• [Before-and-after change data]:
☆ ☆ ☆ ☆ ☆ ☆ ☆

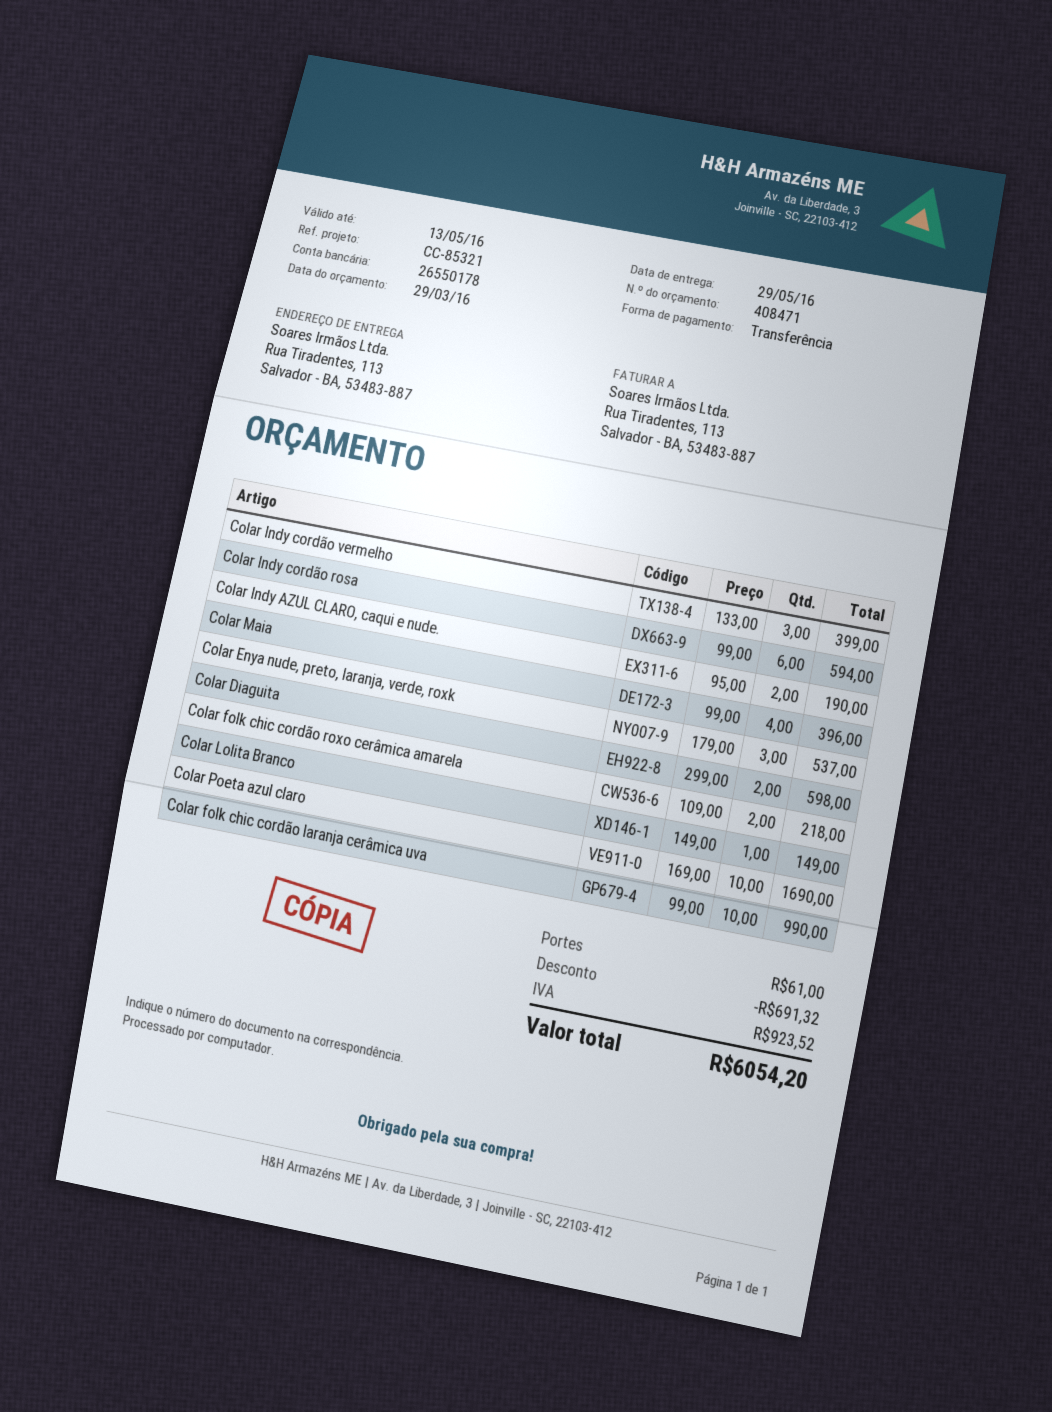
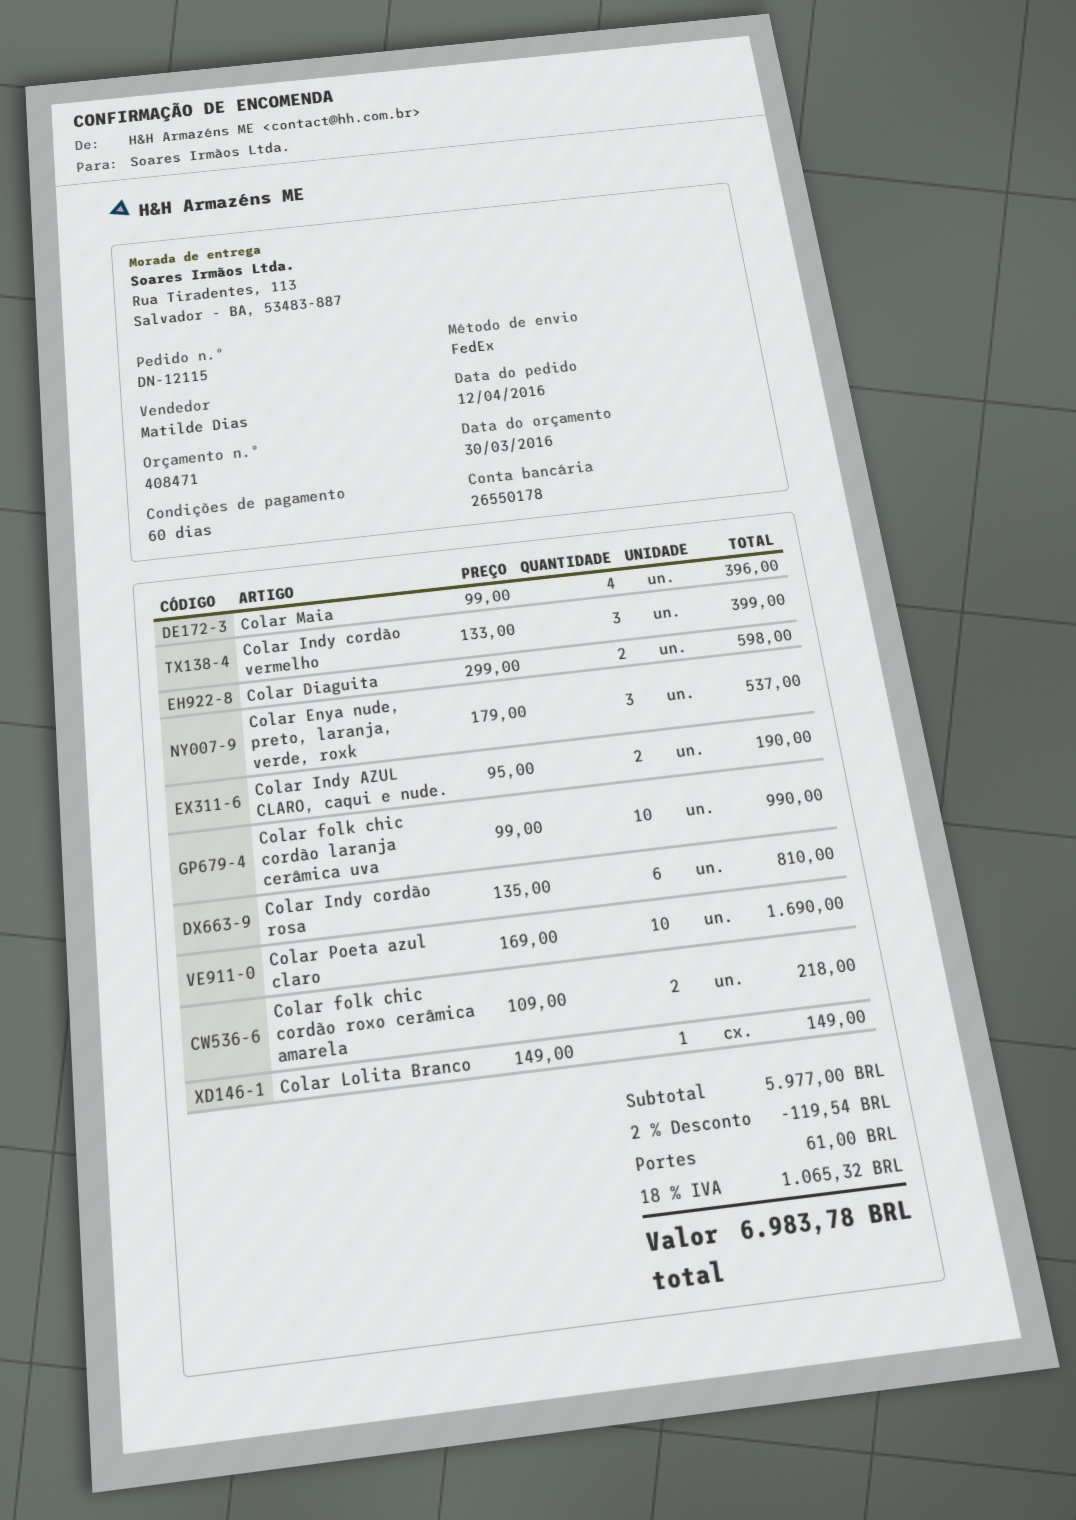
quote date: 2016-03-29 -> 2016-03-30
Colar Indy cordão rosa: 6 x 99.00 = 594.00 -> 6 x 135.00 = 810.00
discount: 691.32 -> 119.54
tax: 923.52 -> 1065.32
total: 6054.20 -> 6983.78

☆ ☆ ☆ ☆ ☆ ☆ ☆

• [TASK INSTRUCTIONS]:
An exact copy of the entries, minus the pictures, is what to return.

• [EXPECTED ANSWER]:
quote date: 2016-03-29 -> 2016-03-30
Colar Indy cordão rosa: 6 x 99.00 = 594.00 -> 6 x 135.00 = 810.00
discount: 691.32 -> 119.54
tax: 923.52 -> 1065.32
total: 6054.20 -> 6983.78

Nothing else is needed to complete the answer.